On 10 May 1843, 320 members of the crew of the vessel contributed, along with another 2,200 men, to pull in drydock the old vessel Capri. On 1 July 1843 the ship, under the command of Brigadier Raffaele De Cosa and carrying the princess Teresa Cristina of the Two Sicilies, wife of Emperor Pedro II of Brazil, left Naples for Rio de Janeiro together with the frigate Amalia, Ship of the line Partenope, the Queen Isabella Frigate and a Brazilian Naval Division commanded by Admiral Di Teodoro Beaurepaire. After crossing the equator in the night between 17 and 18 August in rough seas conditions, the ships arrived to the Brazilian city on the evening of 3 September. She remained at Rio for almost a month and a half to attend celebrations in honor of Teresa Cristina and stocking up on food and water. The squadron sailed out again later on 15 October for Naples, where they arrived on the evening of 24 December 1843, after 140 days of navigation. It was the first crossing of the South Atlantic by a convoy in which observations on the climate of the torrid zone were made.

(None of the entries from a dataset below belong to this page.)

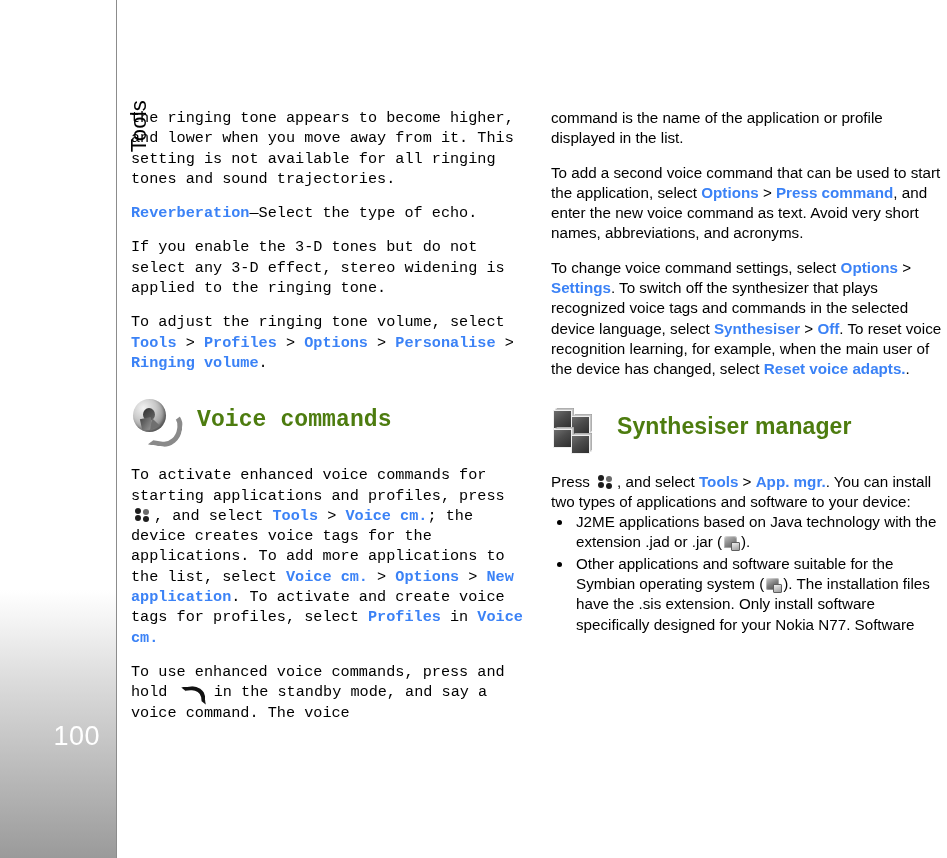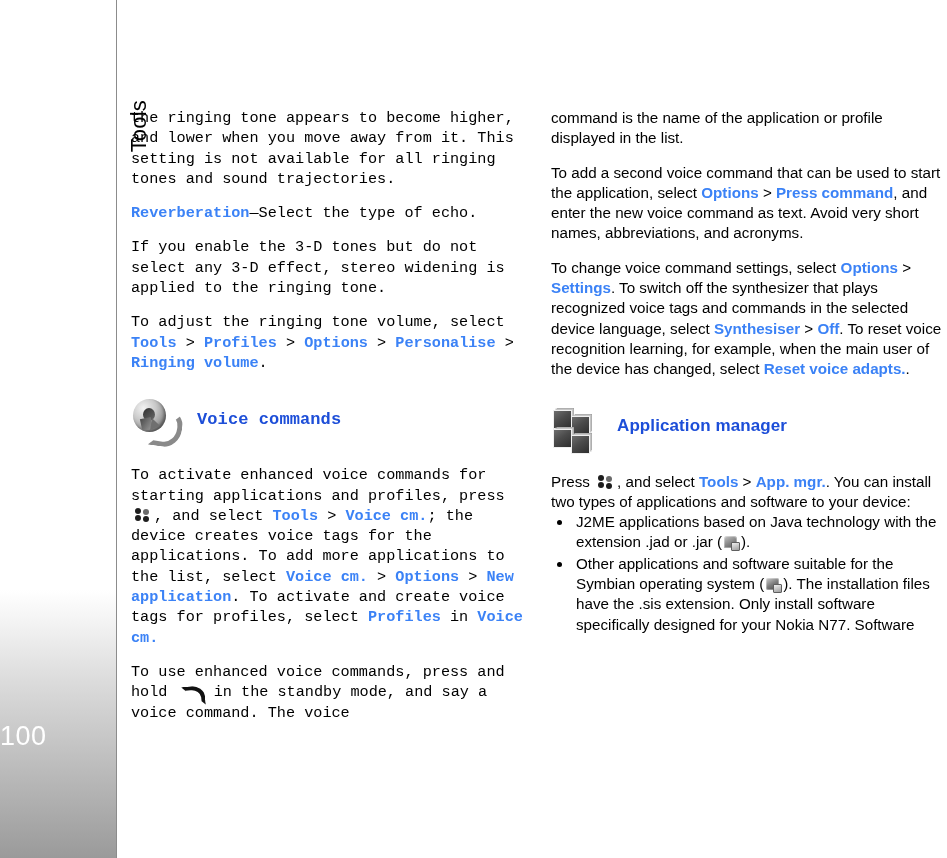--- a/index.html
+++ b/index.html
@@ -97,10 +97,10 @@
     height: 50px;
   }
   .section-head .head-text {
-    font-size: 17px;
+    font-size: 23px;
     font-weight: bold;
     letter-spacing: 0.1px;
-    color: #1d4ed8;
+    color: #4d7c0f;
     margin-left: 16px;
   }
   .head-icon {

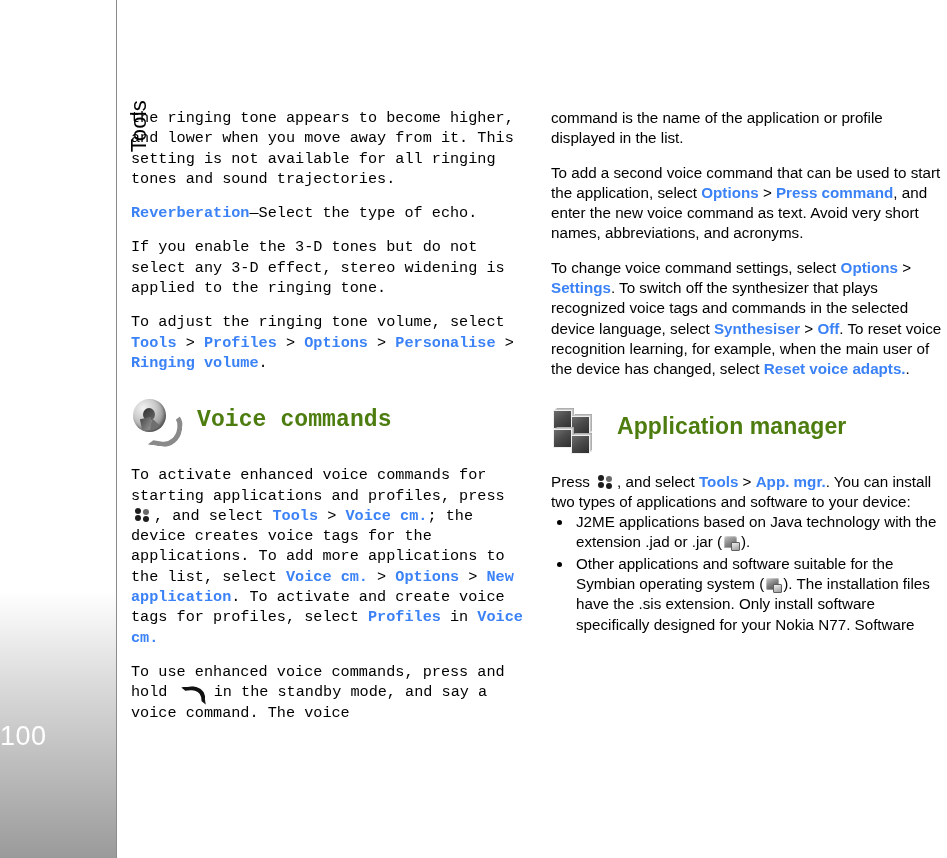--- a/index.html
+++ b/index.html
@@ -307,7 +307,7 @@
         <span class="blk b3"></span>
         <span class="blk b4"></span>
       </div>
-      <div class="head-text">Application manager</div>
+      <div class="head-text">Synthesiser manager</div>
     </div>
 
     <div id="right-paras-after">

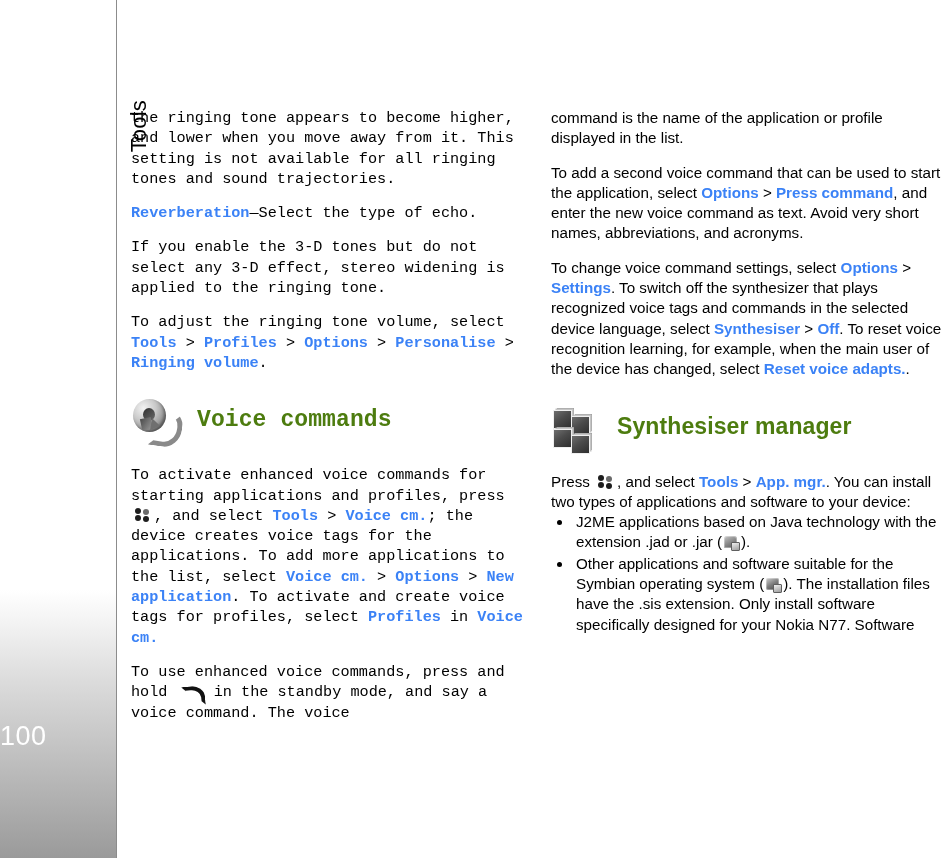--- a/index.html
+++ b/index.html
@@ -58,7 +58,7 @@
     left: 0;
     top: 721px;
     width: 100px;
-    text-align: left;
+    text-align: right;
     font-size: 27px;
     font-weight: 400;
     color: #ffffff;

In October 1844, having identified a flaw in Vesuvio´s bow, the vessel, instead of being torn down for repairs as usual (as was done in 1834), was put in drydock at the shipyard of Castellammare.

On 28 July 1845, escorted by a naval formation (frigates Queen Isabella, Amalia and Partenope, corvette Cristina, aviso Delfino), she carried to Palermo the King of Naples, the counts of Caserta and Trapani and their entourage.

In January 1848 Vesuvio, under the command of Captain Giorgio Miloro, shelled Palermo during the suppression of the Sicilian uprising.

On 14 August 1852 the ship, whose commander was then the Captain Louis Chrétien, was the first naval unit to be brought into the new drydock of the Arsenal of Naples for refitting. Her armament was slightly reduced to 81 guns.

The ship, now old and worn, had no role in the events that led to the fall of the Kingdom of the Two Sicilies and the Unification of Italy. After the capture of Naples, on 7 September 1860, Vesuvio was laid up in the city docks, and despite being formally incorporated into the new Royal Italian Navy on 17 March 1861 (now reclassified as a corvette and with her armament reduced to 48 guns of 80 pounds), it was decided that the conditions in which the aging vessel was found discouraged the idea of her recommissioning. The Vesuvio was eventually written off in 1861 and on 9 June of that year towed to Pozzuoli by the paddle steamer Tancredi.

After being sold at a public auction, Vesuvio was broken up on 3 January 1865.